◆ Data supplied:
⟨
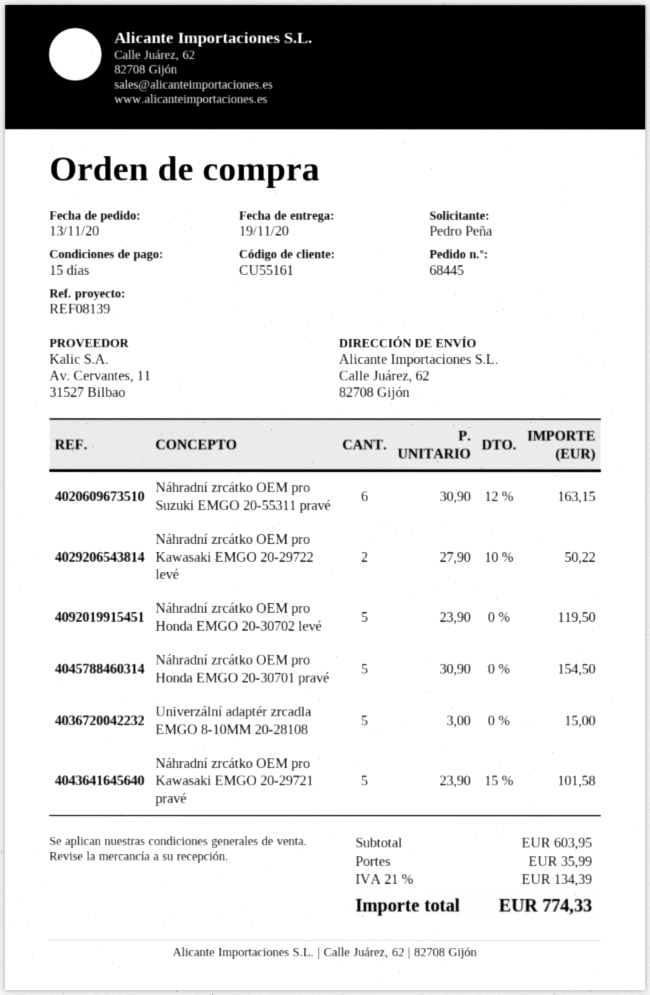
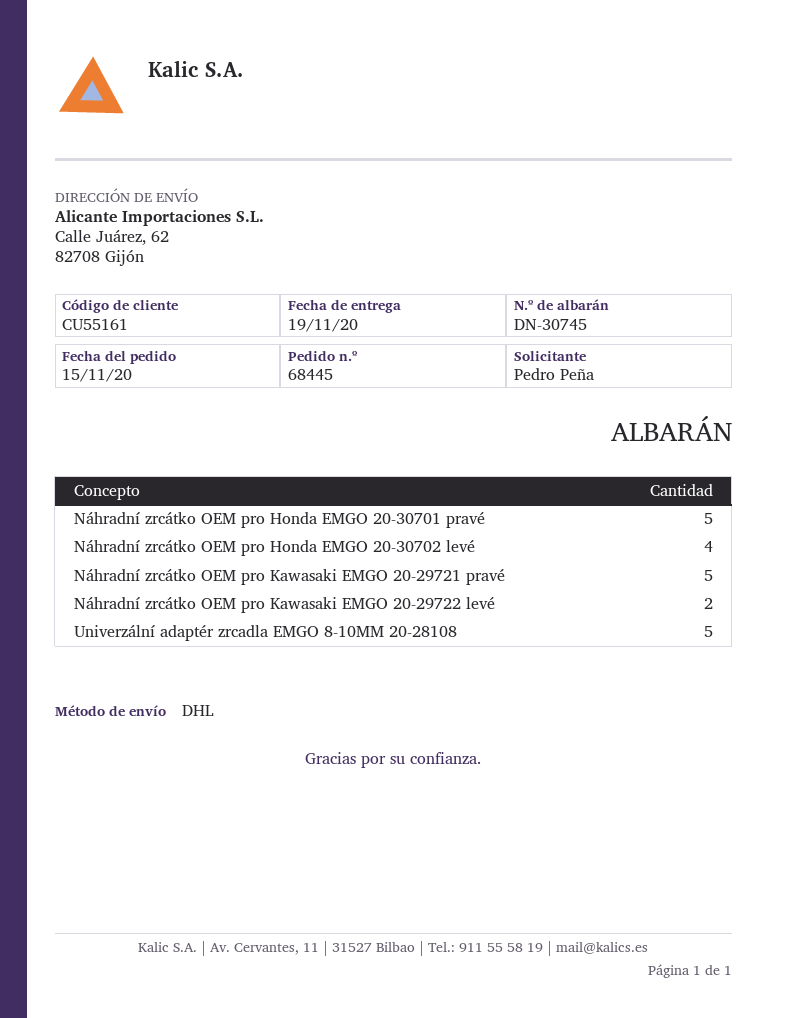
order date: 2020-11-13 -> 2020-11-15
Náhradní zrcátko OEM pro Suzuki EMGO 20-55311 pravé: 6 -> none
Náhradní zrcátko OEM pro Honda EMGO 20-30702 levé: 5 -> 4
⟩
⟨
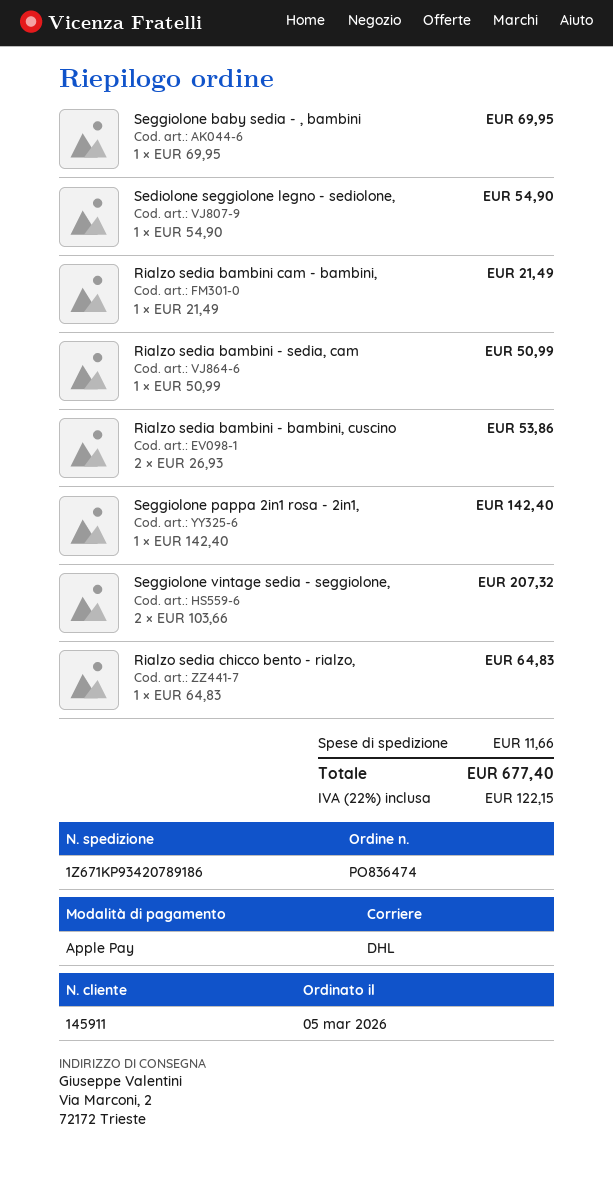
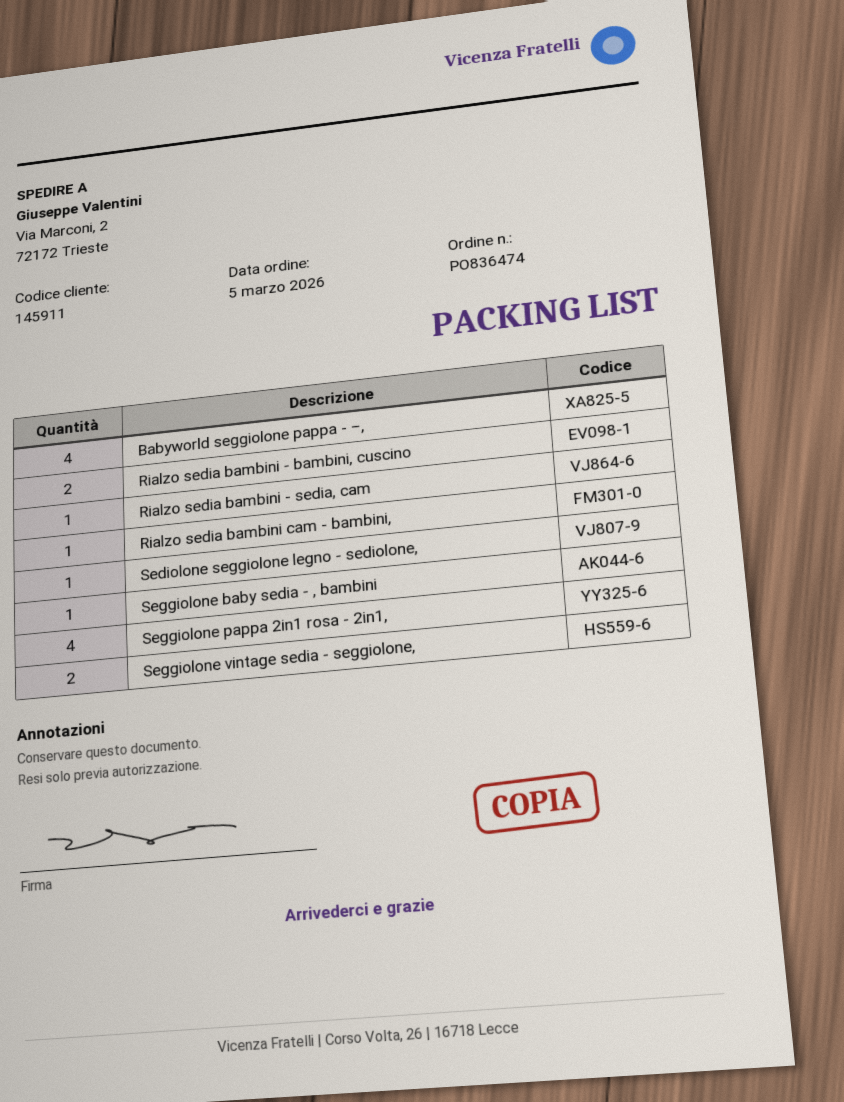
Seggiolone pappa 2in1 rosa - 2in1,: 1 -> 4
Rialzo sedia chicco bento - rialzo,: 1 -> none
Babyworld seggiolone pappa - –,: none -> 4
⟩
◆ What the exercise asks: What you give back must be the stretch above, starting at the line with "order date: 2020-11-13 -> 2020-11-15" and ending at the line with "Náhradní zrcátko OEM pro Honda", copied exactly.

◆ Finished task:
order date: 2020-11-13 -> 2020-11-15
Náhradní zrcátko OEM pro Suzuki EMGO 20-55311 pravé: 6 -> none
Náhradní zrcátko OEM pro Honda EMGO 20-30702 levé: 5 -> 4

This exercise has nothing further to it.